The lab line was equipped with two side feeders and a die from Strandex Corp. of Madison, Wis. The decking came out into a Conair water cooling bath.
The TE125 machine can extrude up to 4,000 pounds an hour.
All the TE machines feature B&P's patented, direct-discharge technology, which eliminates the need for a gear pump or a separate, single-screw extruder to build up pressure. In the last segment area, near end of the screw, B&P reduces both the size of the bore and the outside diameter of the screw flights. In effect, it splits into two separate, single-screw chambers.
Brown said traditional corotating extruders tend to push the material off to one side, going through the die. But the reduced-bore design builds the pressure and pumps more efficiently, so the wood-plastic mix is pumped evenly across the entire die.
Cutting out the need for the extra gear pump and extruder makes for a simpler machine that uses less energy, according to B&P and Milacron.
``Pound for pound, we supply a piece of equipment that does what other people do, for a lot less money,'' Miller said.
Repair and replacement costs also are reduced, because individual screw and barrel segments can be removed in the area of wear.

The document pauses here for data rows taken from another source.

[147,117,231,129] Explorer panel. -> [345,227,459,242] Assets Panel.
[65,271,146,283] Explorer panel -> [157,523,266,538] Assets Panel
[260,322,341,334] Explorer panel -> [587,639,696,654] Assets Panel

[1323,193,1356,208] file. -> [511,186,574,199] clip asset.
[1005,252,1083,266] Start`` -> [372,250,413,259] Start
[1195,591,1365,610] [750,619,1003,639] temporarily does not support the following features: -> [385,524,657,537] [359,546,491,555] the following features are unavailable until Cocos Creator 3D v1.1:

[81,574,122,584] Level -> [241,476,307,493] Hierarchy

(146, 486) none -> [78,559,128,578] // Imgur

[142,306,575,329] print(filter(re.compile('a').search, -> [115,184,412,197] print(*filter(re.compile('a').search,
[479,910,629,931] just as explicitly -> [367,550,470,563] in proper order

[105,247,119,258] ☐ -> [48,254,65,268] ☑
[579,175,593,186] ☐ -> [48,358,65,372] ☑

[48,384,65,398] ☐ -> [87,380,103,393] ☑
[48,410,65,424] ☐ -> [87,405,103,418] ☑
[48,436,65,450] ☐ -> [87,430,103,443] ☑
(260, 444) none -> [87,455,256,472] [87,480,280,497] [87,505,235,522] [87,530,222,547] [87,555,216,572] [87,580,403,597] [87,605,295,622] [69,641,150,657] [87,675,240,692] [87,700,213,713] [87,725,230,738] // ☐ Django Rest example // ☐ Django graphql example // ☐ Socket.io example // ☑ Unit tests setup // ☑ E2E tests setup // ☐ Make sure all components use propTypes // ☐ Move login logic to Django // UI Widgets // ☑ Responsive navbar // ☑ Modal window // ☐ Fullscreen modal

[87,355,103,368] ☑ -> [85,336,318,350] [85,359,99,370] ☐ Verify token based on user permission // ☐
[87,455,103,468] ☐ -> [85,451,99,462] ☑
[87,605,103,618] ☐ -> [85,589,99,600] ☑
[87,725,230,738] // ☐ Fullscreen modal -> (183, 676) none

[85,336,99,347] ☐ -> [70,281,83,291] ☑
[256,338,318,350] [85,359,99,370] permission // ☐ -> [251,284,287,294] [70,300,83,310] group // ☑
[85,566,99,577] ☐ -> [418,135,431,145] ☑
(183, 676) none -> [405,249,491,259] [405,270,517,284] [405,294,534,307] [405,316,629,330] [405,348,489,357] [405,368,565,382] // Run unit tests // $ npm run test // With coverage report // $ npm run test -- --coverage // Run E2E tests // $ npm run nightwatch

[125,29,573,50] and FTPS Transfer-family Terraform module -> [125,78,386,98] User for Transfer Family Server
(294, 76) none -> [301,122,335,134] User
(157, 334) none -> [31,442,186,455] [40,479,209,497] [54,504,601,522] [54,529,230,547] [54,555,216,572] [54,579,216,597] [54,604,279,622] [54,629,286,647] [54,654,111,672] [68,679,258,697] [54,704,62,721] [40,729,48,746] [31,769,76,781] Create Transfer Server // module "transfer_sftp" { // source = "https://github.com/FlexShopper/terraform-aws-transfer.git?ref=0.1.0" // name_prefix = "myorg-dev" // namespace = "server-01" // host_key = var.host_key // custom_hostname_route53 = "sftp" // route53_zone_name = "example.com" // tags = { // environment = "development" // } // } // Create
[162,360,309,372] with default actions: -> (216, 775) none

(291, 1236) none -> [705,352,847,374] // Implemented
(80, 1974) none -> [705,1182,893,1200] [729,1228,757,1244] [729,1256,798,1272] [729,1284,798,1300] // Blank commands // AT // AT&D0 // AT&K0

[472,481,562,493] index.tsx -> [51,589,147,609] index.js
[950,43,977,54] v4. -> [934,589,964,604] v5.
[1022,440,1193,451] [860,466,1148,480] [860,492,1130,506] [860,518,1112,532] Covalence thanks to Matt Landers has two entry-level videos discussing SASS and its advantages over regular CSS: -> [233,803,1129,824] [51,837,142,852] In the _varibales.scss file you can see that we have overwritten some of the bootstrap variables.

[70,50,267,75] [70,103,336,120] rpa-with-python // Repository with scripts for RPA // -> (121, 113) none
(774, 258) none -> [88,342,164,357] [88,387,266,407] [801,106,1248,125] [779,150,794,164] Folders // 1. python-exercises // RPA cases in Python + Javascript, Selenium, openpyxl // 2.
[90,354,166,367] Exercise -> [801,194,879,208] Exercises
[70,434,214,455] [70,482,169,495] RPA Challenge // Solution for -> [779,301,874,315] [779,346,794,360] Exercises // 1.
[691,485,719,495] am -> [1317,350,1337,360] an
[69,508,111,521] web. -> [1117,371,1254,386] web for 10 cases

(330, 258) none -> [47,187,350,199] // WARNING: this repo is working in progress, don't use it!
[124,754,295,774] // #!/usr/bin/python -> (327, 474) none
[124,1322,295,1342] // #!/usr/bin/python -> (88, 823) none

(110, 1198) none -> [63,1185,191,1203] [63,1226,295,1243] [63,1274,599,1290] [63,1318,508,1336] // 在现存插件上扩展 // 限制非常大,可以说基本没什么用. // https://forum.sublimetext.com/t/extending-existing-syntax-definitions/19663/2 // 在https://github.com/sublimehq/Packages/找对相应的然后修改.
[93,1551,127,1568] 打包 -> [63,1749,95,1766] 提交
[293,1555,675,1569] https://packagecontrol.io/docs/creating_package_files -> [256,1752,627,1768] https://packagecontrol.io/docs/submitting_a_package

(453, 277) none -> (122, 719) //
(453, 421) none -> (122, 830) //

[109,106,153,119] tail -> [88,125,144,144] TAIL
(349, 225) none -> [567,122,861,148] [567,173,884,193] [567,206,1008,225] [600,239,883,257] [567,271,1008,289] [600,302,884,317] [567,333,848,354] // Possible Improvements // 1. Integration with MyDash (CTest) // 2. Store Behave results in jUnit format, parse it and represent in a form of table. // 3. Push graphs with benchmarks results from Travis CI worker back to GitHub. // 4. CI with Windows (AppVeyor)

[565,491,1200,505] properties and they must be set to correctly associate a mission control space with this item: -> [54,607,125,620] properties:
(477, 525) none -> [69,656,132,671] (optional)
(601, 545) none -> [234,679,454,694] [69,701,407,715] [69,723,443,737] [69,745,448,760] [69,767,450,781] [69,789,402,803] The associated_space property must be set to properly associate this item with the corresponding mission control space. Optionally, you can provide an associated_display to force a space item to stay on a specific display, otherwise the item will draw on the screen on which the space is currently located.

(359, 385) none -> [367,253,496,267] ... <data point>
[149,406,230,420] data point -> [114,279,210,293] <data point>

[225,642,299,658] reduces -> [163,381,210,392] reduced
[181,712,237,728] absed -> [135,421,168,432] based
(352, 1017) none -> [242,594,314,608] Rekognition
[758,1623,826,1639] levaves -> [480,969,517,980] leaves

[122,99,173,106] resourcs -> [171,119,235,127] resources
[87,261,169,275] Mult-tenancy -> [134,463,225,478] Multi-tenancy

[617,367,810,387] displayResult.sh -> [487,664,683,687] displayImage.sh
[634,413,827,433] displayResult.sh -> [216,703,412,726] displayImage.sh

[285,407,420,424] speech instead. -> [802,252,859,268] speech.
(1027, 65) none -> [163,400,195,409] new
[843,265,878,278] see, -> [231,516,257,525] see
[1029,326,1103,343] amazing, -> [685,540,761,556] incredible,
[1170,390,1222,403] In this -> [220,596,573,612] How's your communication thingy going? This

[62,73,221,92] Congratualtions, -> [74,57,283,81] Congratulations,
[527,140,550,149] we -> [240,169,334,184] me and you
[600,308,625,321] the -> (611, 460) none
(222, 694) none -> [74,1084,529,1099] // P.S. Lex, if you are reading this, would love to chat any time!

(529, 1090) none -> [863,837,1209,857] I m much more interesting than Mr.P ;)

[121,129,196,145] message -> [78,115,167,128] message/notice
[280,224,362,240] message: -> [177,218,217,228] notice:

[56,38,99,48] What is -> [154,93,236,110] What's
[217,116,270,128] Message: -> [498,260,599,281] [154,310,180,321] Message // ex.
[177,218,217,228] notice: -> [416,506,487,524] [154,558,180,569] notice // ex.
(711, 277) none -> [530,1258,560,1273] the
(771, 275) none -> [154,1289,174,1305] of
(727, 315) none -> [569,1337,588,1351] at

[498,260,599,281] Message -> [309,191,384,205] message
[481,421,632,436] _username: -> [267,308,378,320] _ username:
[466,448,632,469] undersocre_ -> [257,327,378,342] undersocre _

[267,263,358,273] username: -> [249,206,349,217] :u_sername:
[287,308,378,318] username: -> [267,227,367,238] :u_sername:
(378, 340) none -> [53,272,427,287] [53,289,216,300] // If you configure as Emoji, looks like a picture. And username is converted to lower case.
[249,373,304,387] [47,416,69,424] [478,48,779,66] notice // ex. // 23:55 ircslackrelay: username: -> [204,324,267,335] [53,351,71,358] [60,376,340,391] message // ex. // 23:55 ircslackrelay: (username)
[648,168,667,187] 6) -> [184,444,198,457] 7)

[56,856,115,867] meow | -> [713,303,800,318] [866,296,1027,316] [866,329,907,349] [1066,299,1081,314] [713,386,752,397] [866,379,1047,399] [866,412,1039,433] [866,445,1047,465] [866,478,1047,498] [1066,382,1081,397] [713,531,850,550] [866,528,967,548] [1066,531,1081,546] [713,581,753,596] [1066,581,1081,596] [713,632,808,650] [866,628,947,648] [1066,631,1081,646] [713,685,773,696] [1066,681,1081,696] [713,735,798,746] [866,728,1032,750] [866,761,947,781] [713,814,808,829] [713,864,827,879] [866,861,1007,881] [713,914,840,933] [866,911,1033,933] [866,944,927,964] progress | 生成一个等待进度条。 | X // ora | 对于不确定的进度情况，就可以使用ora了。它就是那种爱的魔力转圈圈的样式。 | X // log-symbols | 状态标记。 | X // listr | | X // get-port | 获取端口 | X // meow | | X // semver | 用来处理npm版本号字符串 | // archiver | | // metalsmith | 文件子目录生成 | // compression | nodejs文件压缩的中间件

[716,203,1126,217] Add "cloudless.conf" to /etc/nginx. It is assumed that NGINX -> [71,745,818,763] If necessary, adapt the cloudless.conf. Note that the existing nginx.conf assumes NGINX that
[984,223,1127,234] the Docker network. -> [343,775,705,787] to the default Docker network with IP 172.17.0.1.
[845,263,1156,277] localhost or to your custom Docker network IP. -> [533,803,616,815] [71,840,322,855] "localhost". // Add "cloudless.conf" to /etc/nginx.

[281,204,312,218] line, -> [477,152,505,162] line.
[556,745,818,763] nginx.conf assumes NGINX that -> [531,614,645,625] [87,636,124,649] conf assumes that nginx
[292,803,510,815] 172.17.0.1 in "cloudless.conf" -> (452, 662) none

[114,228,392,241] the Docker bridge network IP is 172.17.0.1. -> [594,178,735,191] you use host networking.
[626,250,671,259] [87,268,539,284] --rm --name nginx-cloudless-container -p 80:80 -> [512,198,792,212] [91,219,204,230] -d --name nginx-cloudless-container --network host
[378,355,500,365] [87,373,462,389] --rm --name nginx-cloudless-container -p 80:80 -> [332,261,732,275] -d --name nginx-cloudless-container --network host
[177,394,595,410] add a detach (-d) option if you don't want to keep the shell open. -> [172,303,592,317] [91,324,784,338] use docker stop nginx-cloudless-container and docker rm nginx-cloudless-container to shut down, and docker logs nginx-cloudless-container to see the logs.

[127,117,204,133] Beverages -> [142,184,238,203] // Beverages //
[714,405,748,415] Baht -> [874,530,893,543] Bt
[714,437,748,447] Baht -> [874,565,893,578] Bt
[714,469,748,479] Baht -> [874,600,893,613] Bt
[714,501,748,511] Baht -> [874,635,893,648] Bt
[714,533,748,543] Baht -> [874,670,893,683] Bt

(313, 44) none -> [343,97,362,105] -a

Another benefit is optimized free volume for medium-torque and heat-sensitive applications.
Impressive output is a big attraction for corotating machines. The peak output of 8,000 pounds per hour for the largest size, TE160, does tend to grab the attention of deck board manufacturers.
But corotating technology is about more than high output. The machine is more versatile than counter-rotating or conical extruders when it comes to materials. ``It can run pellets. It can run reactor flake. It can run powder. It can run regrind. It can run two different, dissimilar materials,'' Brown said.
The TE extruder line uses an Eisenbeiss Speed Star gearbox.